** Action item **
From the records below, transcribe exactly the lines that begin at the line with "- I still like" and end at the line with "in full soon.", both included.

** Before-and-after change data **

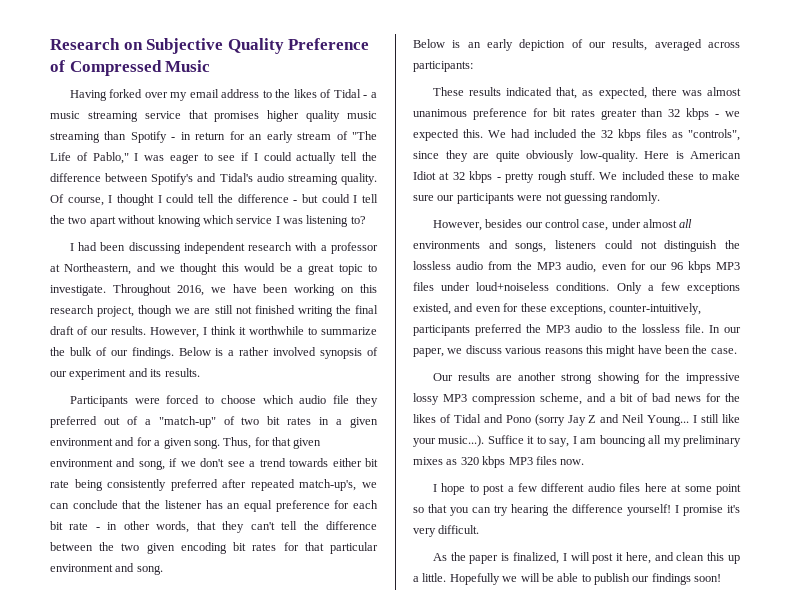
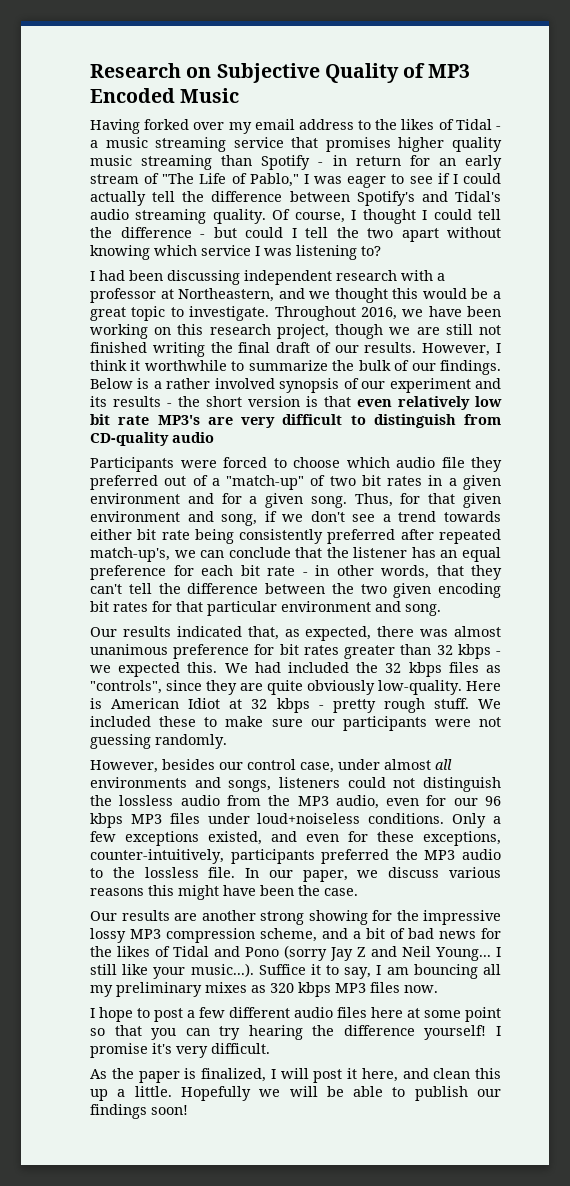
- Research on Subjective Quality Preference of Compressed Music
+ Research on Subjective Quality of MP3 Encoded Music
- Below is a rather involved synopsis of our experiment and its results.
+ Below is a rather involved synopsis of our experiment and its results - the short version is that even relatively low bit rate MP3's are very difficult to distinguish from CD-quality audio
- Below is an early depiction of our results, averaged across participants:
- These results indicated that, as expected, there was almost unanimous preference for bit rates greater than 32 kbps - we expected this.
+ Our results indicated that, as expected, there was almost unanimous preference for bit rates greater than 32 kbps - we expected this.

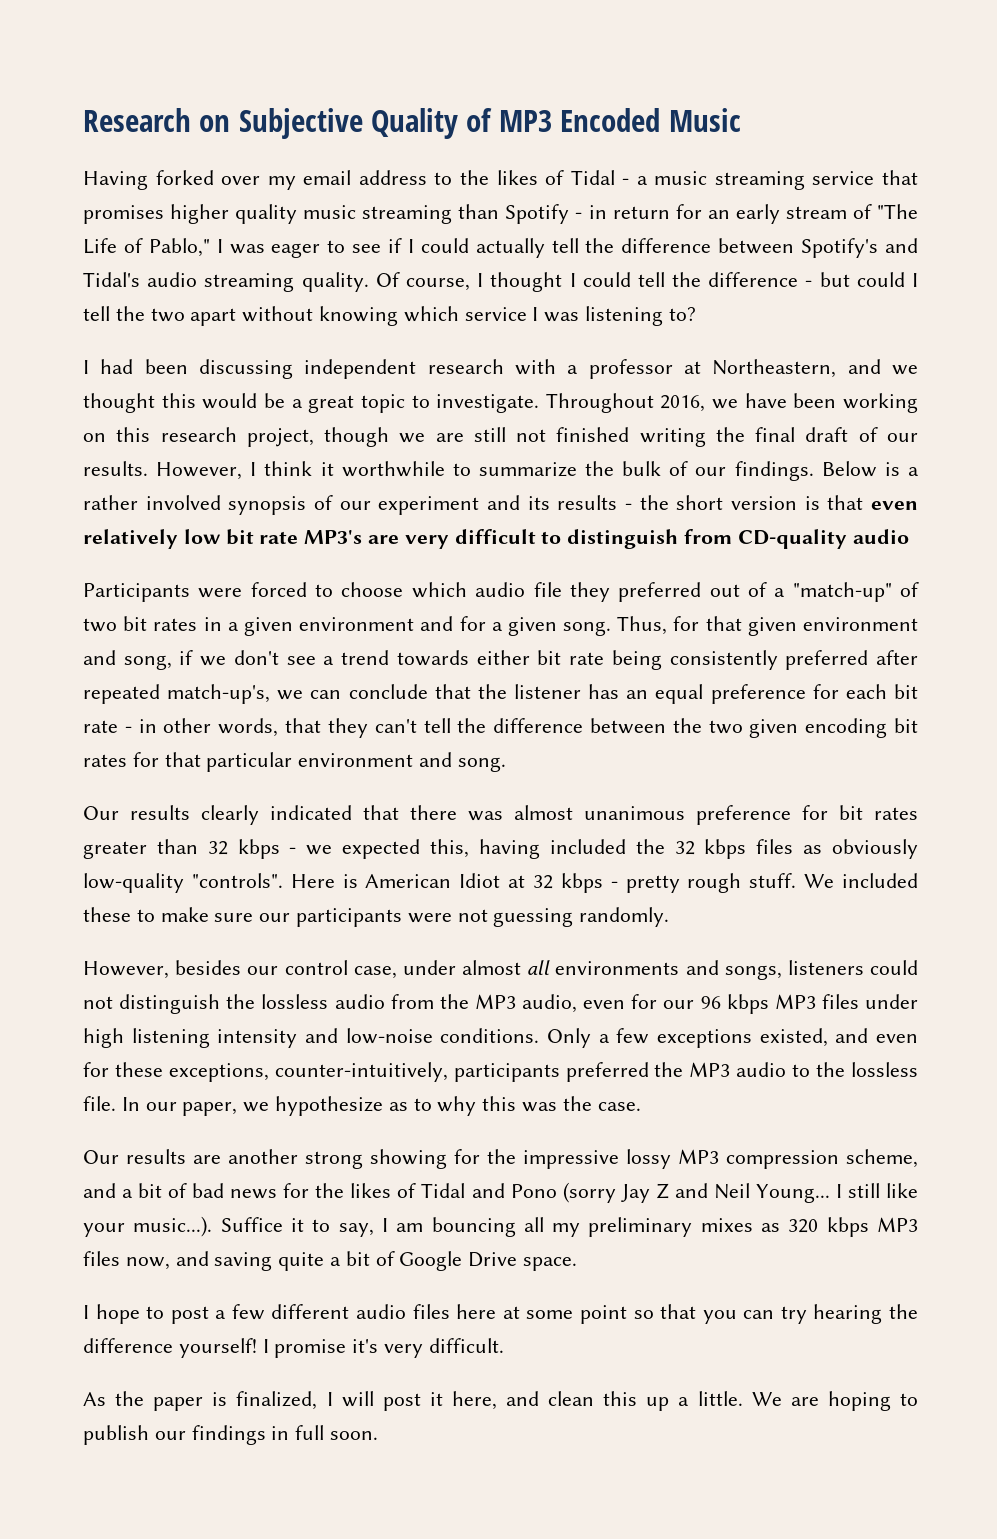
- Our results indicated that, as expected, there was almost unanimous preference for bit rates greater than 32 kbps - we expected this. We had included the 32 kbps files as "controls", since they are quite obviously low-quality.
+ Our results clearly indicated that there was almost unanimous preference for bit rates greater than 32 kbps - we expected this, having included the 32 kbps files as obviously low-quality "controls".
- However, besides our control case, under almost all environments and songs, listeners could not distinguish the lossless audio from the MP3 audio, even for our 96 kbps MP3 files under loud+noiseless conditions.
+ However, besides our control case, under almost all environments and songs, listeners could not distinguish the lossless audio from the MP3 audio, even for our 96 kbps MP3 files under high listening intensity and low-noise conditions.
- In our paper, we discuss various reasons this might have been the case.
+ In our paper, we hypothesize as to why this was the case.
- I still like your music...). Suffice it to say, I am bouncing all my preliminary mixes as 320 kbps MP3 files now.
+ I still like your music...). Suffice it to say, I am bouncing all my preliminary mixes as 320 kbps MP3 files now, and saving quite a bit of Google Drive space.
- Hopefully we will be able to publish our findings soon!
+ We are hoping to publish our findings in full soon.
==
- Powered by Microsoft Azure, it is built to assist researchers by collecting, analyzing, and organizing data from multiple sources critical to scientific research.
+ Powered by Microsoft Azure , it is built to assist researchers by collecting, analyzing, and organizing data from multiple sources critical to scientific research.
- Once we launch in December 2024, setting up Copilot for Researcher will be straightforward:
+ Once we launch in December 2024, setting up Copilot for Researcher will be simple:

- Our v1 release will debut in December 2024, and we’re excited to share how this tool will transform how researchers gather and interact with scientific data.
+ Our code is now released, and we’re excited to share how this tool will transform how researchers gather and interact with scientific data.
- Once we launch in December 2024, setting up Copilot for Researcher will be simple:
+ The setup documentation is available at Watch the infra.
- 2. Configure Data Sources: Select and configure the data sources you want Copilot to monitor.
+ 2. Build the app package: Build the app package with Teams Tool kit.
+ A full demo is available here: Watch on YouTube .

** Answer section **
- I still like your music...). Suffice it to say, I am bouncing all my preliminary mixes as 320 kbps MP3 files now.
+ I still like your music...). Suffice it to say, I am bouncing all my preliminary mixes as 320 kbps MP3 files now, and saving quite a bit of Google Drive space.
- Hopefully we will be able to publish our findings soon!
+ We are hoping to publish our findings in full soon.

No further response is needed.